▶ **Goal of the exercise**
I would like each line of the data that holds the word "none" copied out.

▶ **Task inputs**
======
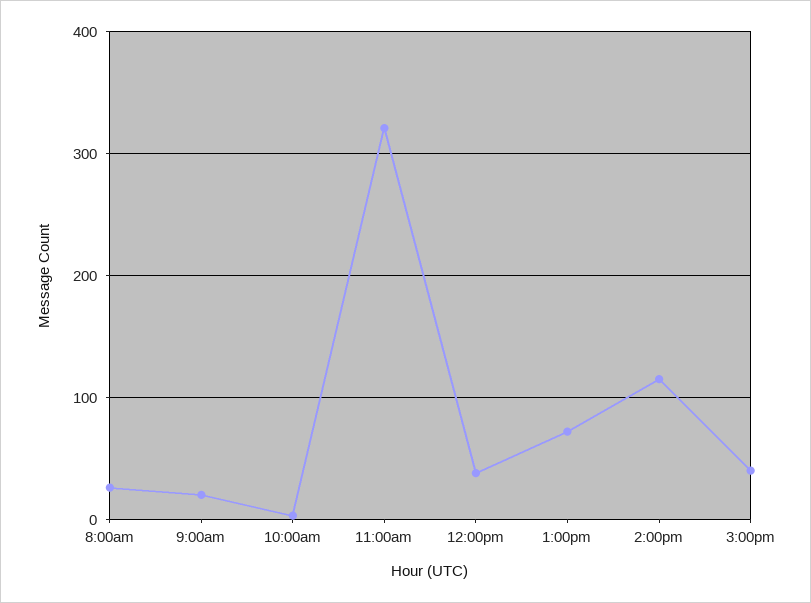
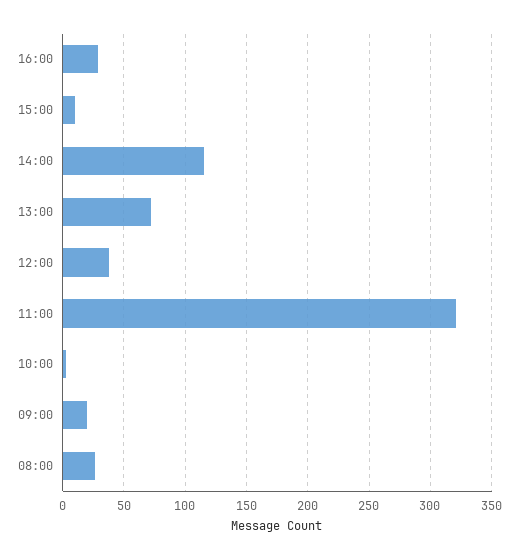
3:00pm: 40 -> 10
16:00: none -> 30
======
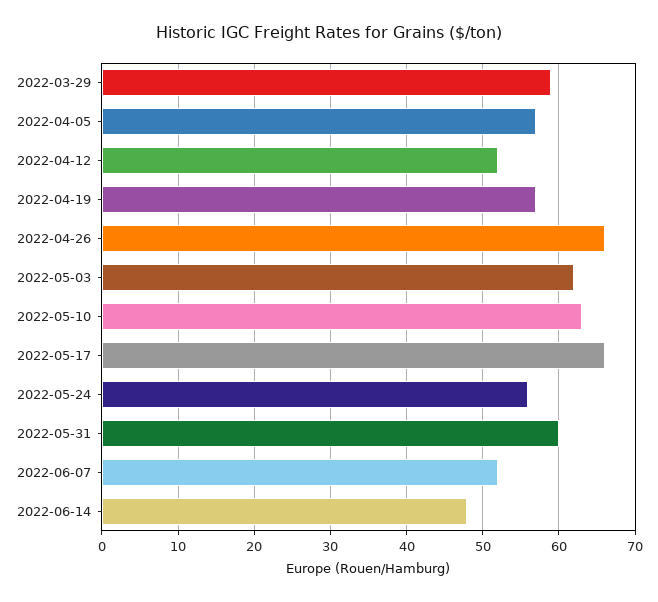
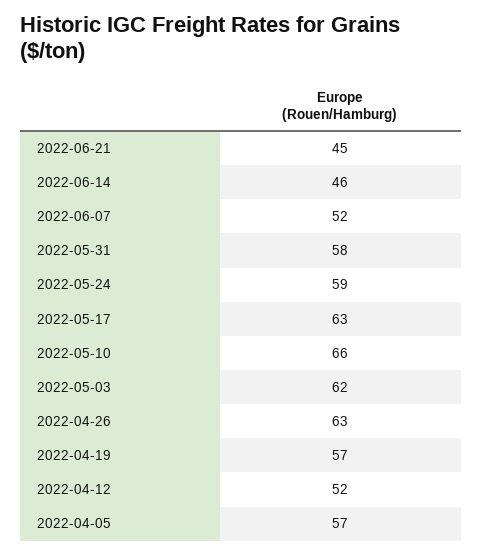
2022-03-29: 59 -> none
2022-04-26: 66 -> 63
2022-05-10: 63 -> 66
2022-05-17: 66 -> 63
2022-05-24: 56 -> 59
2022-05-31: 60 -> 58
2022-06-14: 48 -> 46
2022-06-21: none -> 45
======
▶ **Solved exercise**
16:00: none -> 30
2022-03-29: 59 -> none
2022-06-21: none -> 45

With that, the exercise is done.